We do still have some known fragility in our replication code that is due for some attention. At least one bug was introduced when we had to adapt (read mend) the code to our necessary share and pool api changes a while back. At that time I wasn’t able to re-establish complete prior robustness and I hope to get around to this in time, unless someone beats me to it of course.
The following TODO that I left in the code at the time springs to mind as a known failure point:
with create_snapshot() as:
The bug surfaces as a ‘blocking’ snapshot on the sender following a failed send attempt that in turn blocks all future sends. The work around for now is to simply delete this snapshot so that a fresh one can be auto created upon the next send attempt. It’s for sure an inelegance and buggy behaviour but may just need a little attention to resolve. During my last stint in this area of the code I didn’t quite get around to resolving exactly why this failure happens. However if anyone cares to take a look they may find this code quite interesting. It uses zeromq for messaging between the sender and the receiver. Originally crafted by @suman with a little maintenance on my part there after. It would be good to return all it’s prior safeguards/robustness but it is, unfortunately, not a task to be undertaken lightly as the code exercises quite a lot of Rockstors ‘systems’ and a full replication cycle takes 5 replication events so it can be quite time consuming to test what ever changes are made in this mechanism to ensure it is not left worse than one finds it.

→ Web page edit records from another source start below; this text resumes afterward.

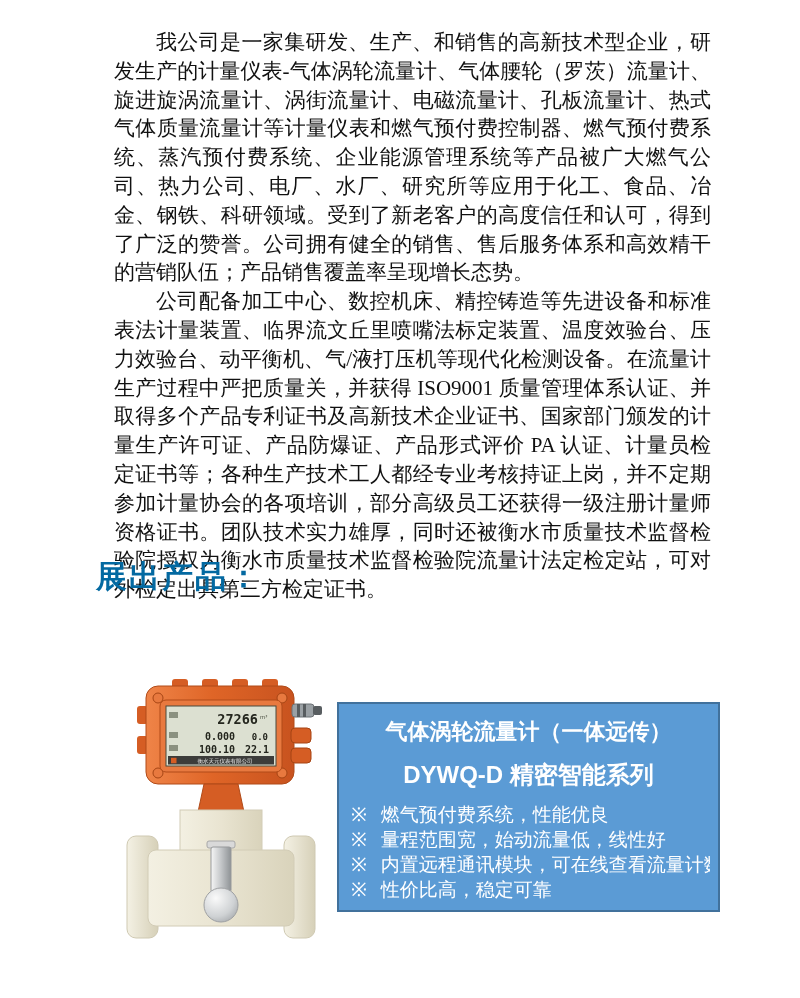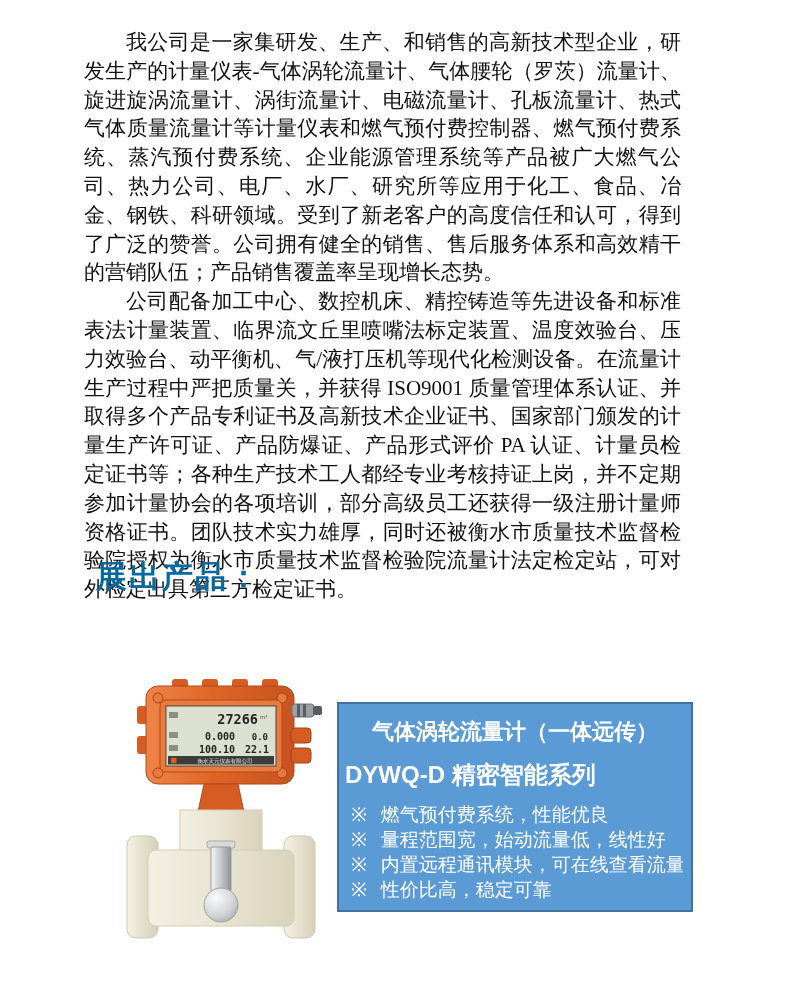--- a/index.html
+++ b/index.html
@@ -9,7 +9,7 @@
   }
   
   .body-text{
-    position:absolute;left:84px;top:28px;width:597px;
+    position:absolute;left:114px;top:28px;width:597px;
     font-size:21px;line-height:28.8px;text-align:justify;text-justify:inter-ideograph;
   }
   .body-text p{margin:0;text-indent:2em;}

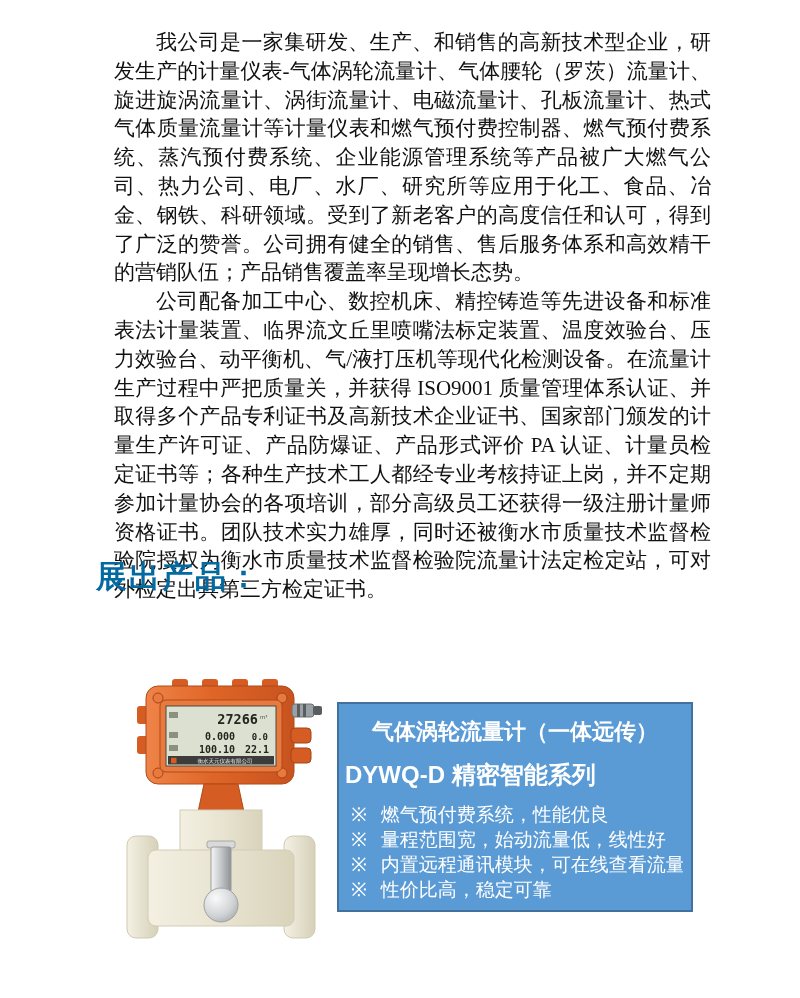--- a/index.html
+++ b/index.html
@@ -21,7 +21,7 @@
   
   .device-svg{position:absolute;left:104px;top:676px;}
   .card{
-    position:absolute;left:337px;top:702px;width:356px;height:210px;box-sizing:border-box;
+    position:absolute;left:337px;top:702px;width:383px;height:210px;box-sizing:border-box;
     background:#5b9bd5;border:2px solid #41719c;color:#ffffff;
   }
   .card-title1{

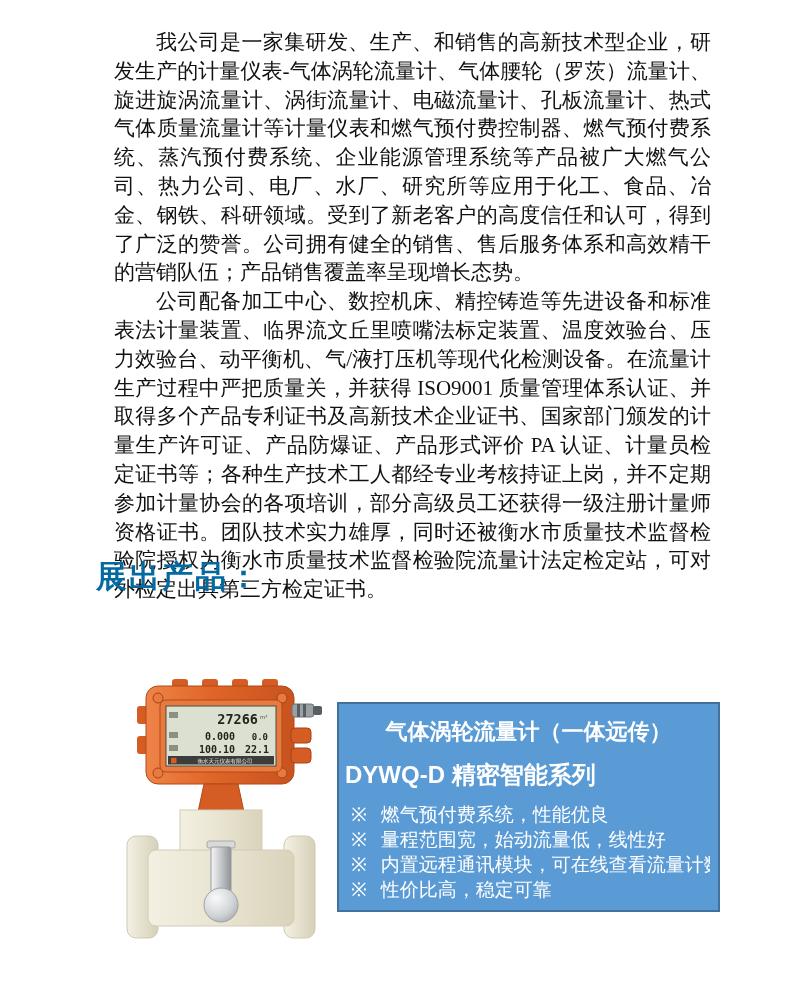--- a/index.html
+++ b/index.html
@@ -29,7 +29,7 @@
     font-family:"Liberation Sans", sans-serif;font-weight:bold;font-size:22px;
   }
   .card-title2{
-    margin:12px 6px 0;
+    margin:12px 6px 0;text-align:center;
     font-family:"Liberation Sans", sans-serif;font-weight:bold;font-size:24px;
   }
   .bullets{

Anyway just thought I’d drop this note here by way of contextual relevance and I’ll try to create a Github issue of the exact reproducer from my notes on this known fragility when time permits. Plus you can then look out for this failure with the knowledge of how to ‘work around’ it if / when the time comes.
Thanks for helping to support Rockstor’s development via your stable subscriptions by the way and well done for getting replication setup. It’s a nice feature that deserves more time. However I have tested it as working (within it’s current limits) on our future openSUSE base via full cycle tests between CentOS based Rockstor instances and openSUSE based instances. So theirs that at least.

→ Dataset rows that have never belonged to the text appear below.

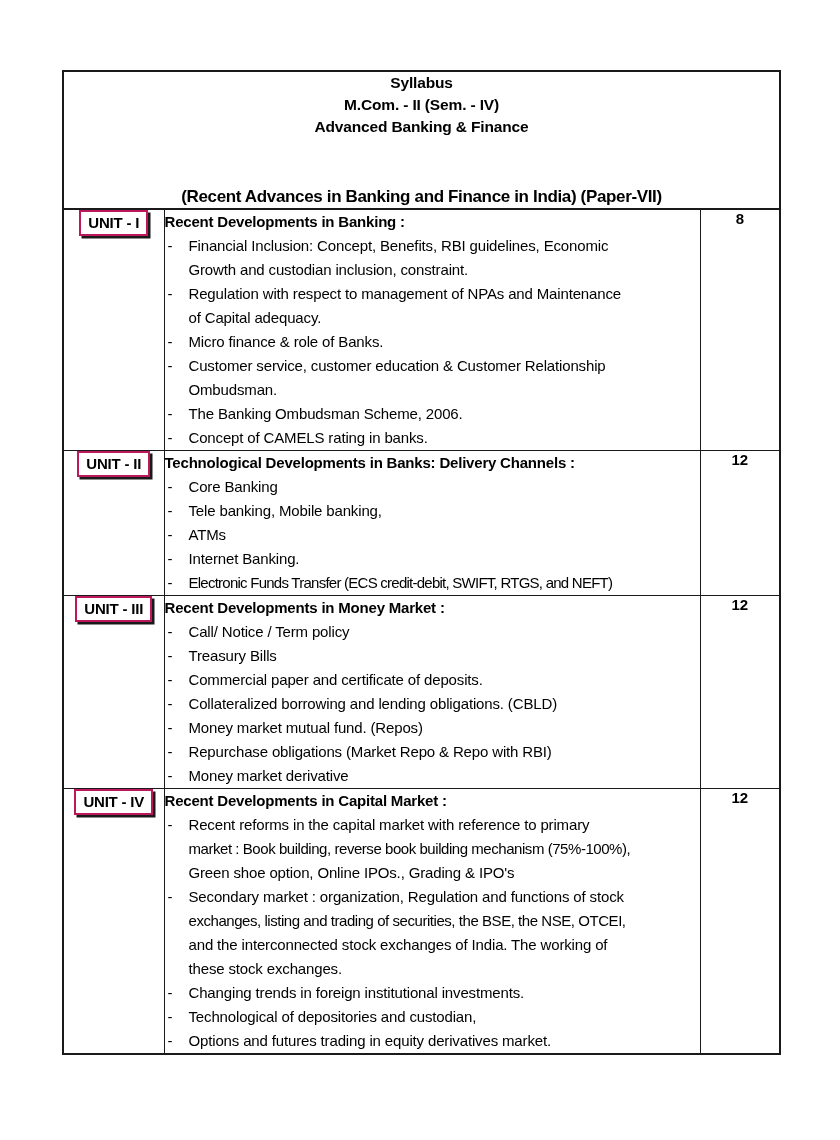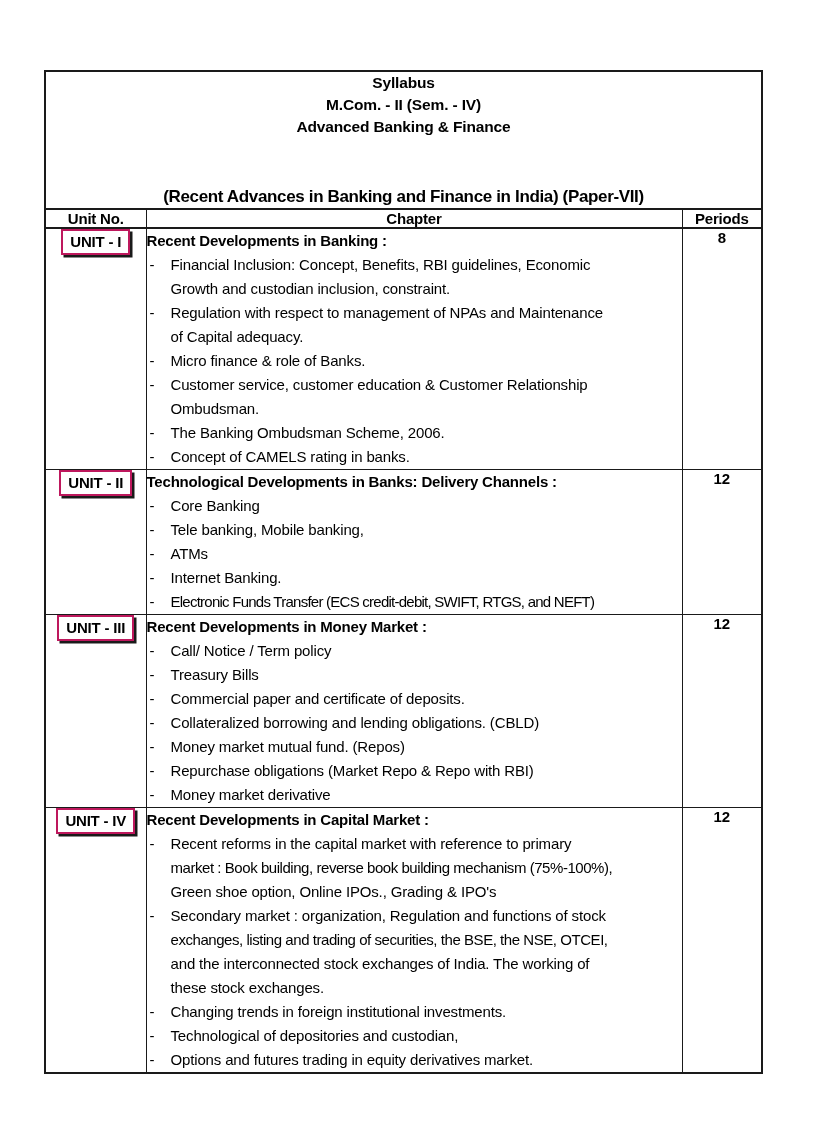--- a/index.html
+++ b/index.html
@@ -26,7 +26,7 @@
 
   .syllabus-table {
     position: absolute;
-    left: 44px;
+    left: 62px;
     top: 70px;
     width: 717px;
     border-collapse: collapse;

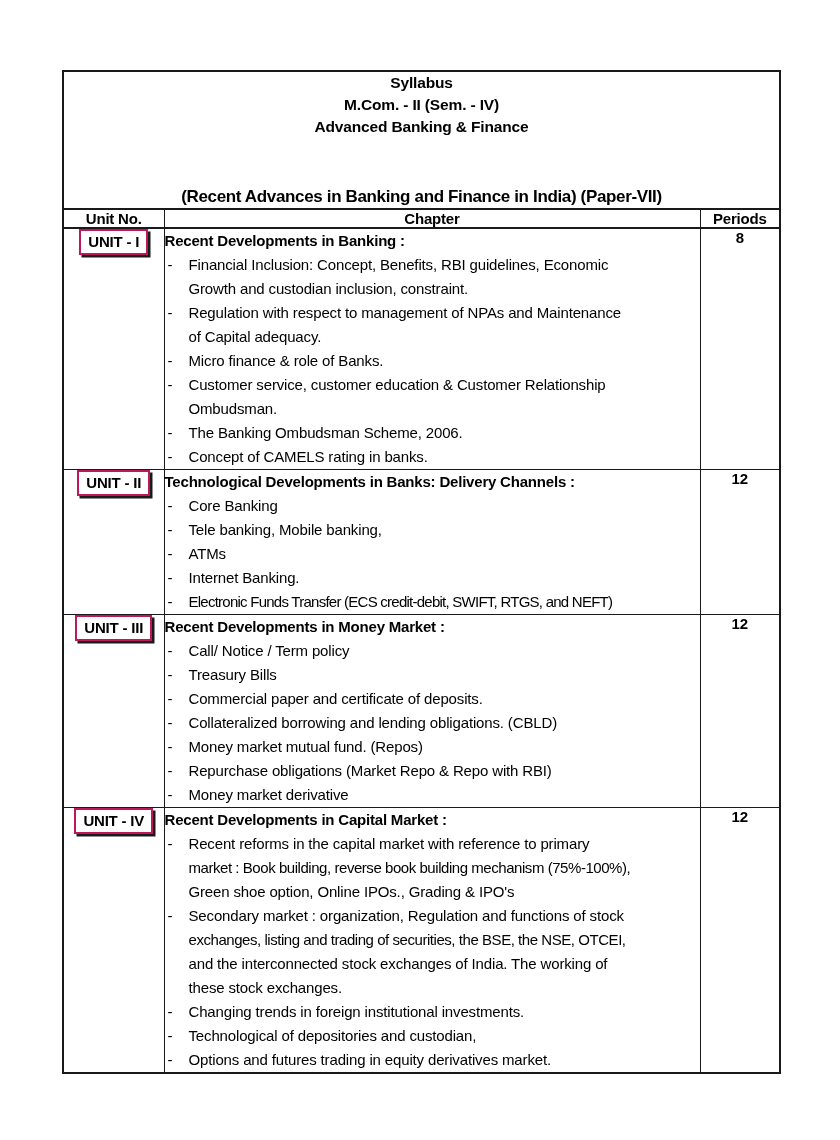--- a/index.html
+++ b/index.html
@@ -184,11 +184,6 @@
         </td>
       </tr>
 
-      <tr>
-        <td class="colhead">Unit No.</td>
-        <td class="colhead">Chapter</td>
-        <td class="colhead">Periods</td>
-      </tr>
 
       <tr>
         <td class="unit-cell">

Hope that helps. And remember that it takes 5 replication events to settle into the final stable state. Prior to that there is a very strangely named share, early on, that was at least initially meant to be hidden but does server as an initial indicator that something happened . Give it 5 events and you will have the final stable state re share / snapshot names on both the sender and the receiver and the various associated share / snapshots arrangements should then make more sense.